Mahkememizce talimat ile İTÜ Makine Fakültesi öğretim üyelerinden oluşacak üçlü bilirkişi heyeti oluşturularak alınan 01/02/2021 tarihli bilirkişi heyet raporunda; Sürücü … sevk ve idaresindeki kamyon ile gece vakti, otoyolu takiben seyredip olay mahalline geldiğinde yola gereken dikkatini vermeyip önünde kendisi ile aynı istikamette seyreden … idaresindeki …çekici ve … dorse plakalı araca tehlikeli bir şekilde yaklaşmış, aracı ile önündeki araç arasında güvenli takip mesafesi bırakmayarak dorsenin arka sağ kısmına kendi aracının ön kupa kısmı ile çarpması ile sonuçlanan olayda , dikkatsiz , tedbirsiz ve özen yükümlülüğüne aykırı hareketiyle 2918 sayılı KTK Madde 84/d maddesi gereğince tam ve %100 kusurlu olduğu, Sürücü … sevk ve idaresindeki çekici ile gece vakti otoyolu takiben nizami olarak seyredip olay mahalline geldiğinde, arkadan gelen sürücü …’nin dorsenin sağ arka kısmına çarpması sonucu karıştığı olayda oluşa etken hatalı tutum ve davranışı olmadığından sonuçta atfı kabil kusurunun bulunmadığı belirtilmiştir. Dosya kapsamındaki bilgi ve belgelere kazanın oluş şekline uygun olduğu kabul edilen rapora göre olayın oluş biçimi itibariyle sürücüye herhangi bir kusur atfedilemeyeceği tereddütsüz bir şekilde tespit edildiğinden sigortalı araç sürücüsü kusursuz olan davalı … yönünden davanın reddine dair aşağıdaki şekilde karar vermek gerekmiştir.

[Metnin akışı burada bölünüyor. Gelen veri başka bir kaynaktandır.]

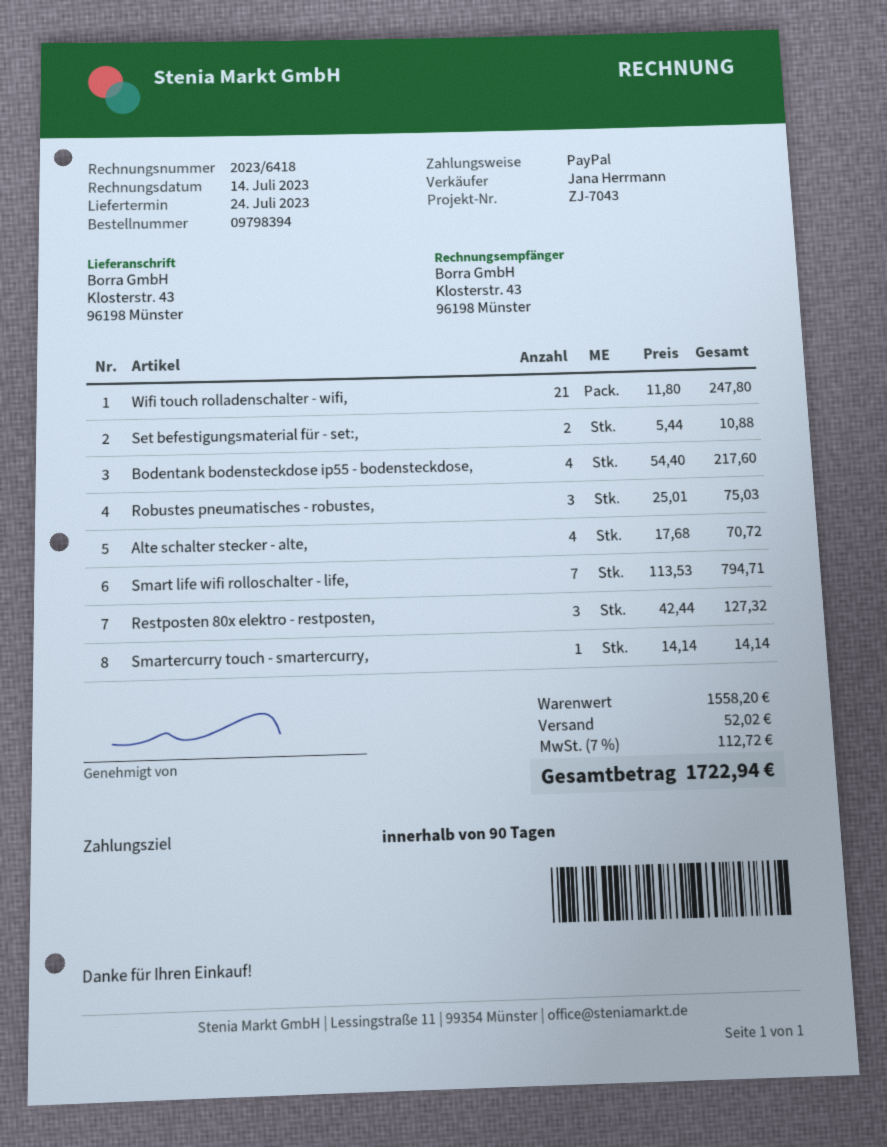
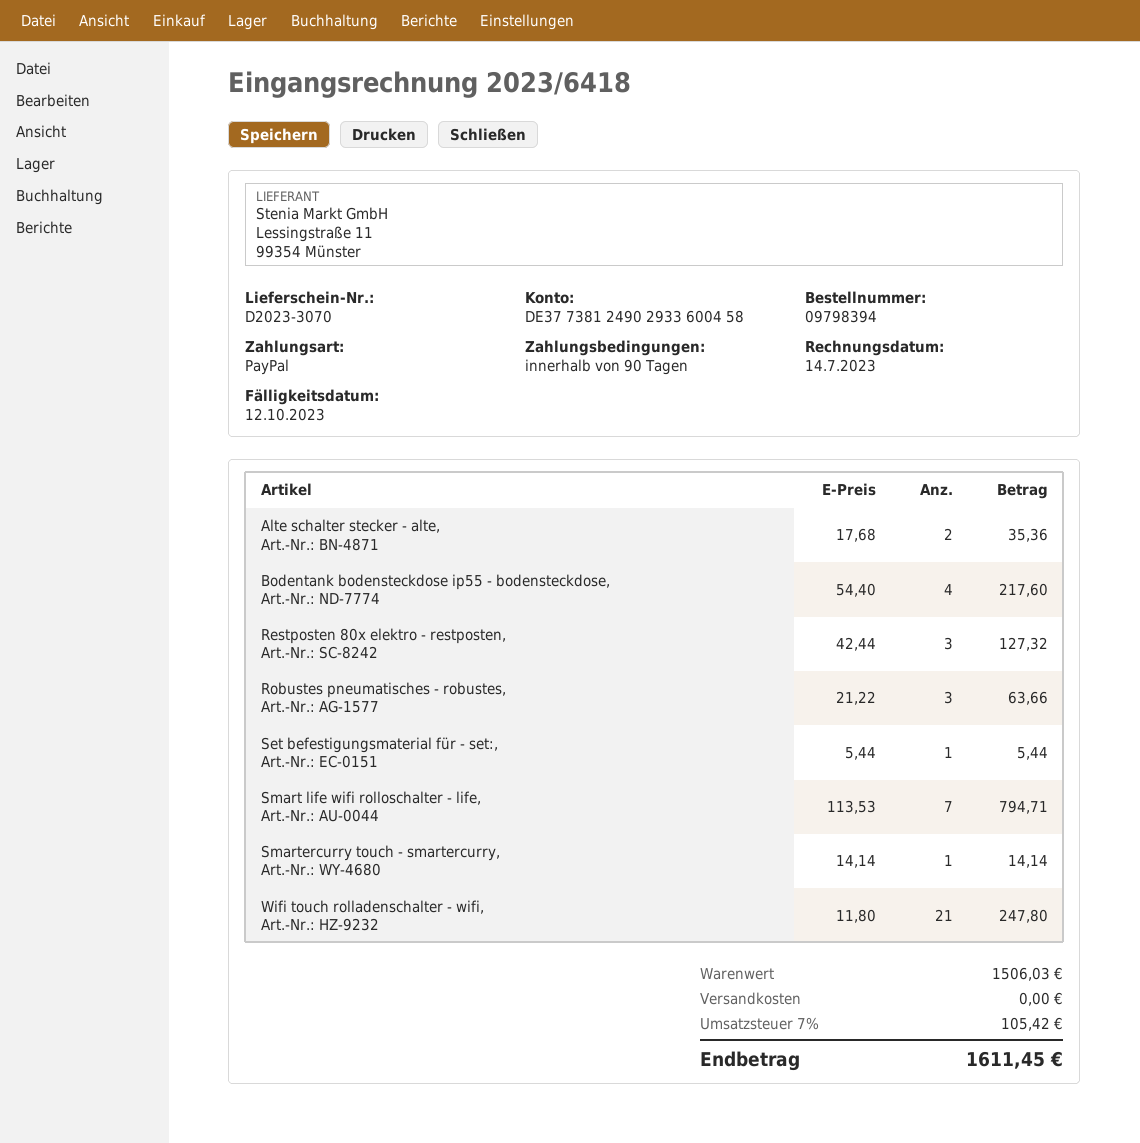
Set befestigungsmaterial für - set:,: 2 x 5.44 = 10.88 -> 1 x 5.44 = 5.44
Robustes pneumatisches - robustes,: 3 x 25.01 = 75.03 -> 3 x 21.22 = 63.66
Alte schalter stecker - alte,: 4 x 17.68 = 70.72 -> 2 x 17.68 = 35.36
subtotal: 1558.20 -> 1506.03
shipping: 52.02 -> 0.00
tax: 7% = 112.72 -> 7% = 105.42
total: 1722.94 -> 1611.45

HÜKÜM: Yukarıda açıklanan nedenlerle;
1-Davanın REDDİNE,
2-Bu karar nedeniyle alınması gerekli 59,30 TL harcın peşin alınan 24,30 TL peşin harç ile ıslah harcı olarak yatırılan 291,03 TL toplamı 315,33 TL harçtan çıkartılarak geriye kalan 256,03 TL harcın karar kesinleştiğinde ve talep halinde davacıya iadesine,
3-Davalı işbu davada kendisini vekil ile temsil ettirdiğinden AAÜT gereğince hesaplanan 12.136,78 TL vekalet ücretinin davacıdan alınarak davalıya verilmesine,
4-Davacı tarafından yapılan yargılama giderlerinin üzerinde bırakılmasına,
5-Davalı tarafından yapılan yargılama gideri bulunmadığına,
6-Davacı tarafından yatırılan ve kullanılmayan gider avansının karar kesinleştiğinde davacıya iadesine,
Dair, davacı vekili Av. Birce Tokmak’ın yüzüne karşı kararın tebliğinden itibaren 2 haftalık süre içerisinde Ankara Bölge Adliye Mahkemesinde İstinaf yolu açık olmak üzere verilen karar açıkça okunup usulen anlatıldı. 07/04/2021

Katip …
¸

Hakim …
¸

Not : Bu evrak 5070 sayılı Elektronik imza yasası kapsamında imzalanmıştır.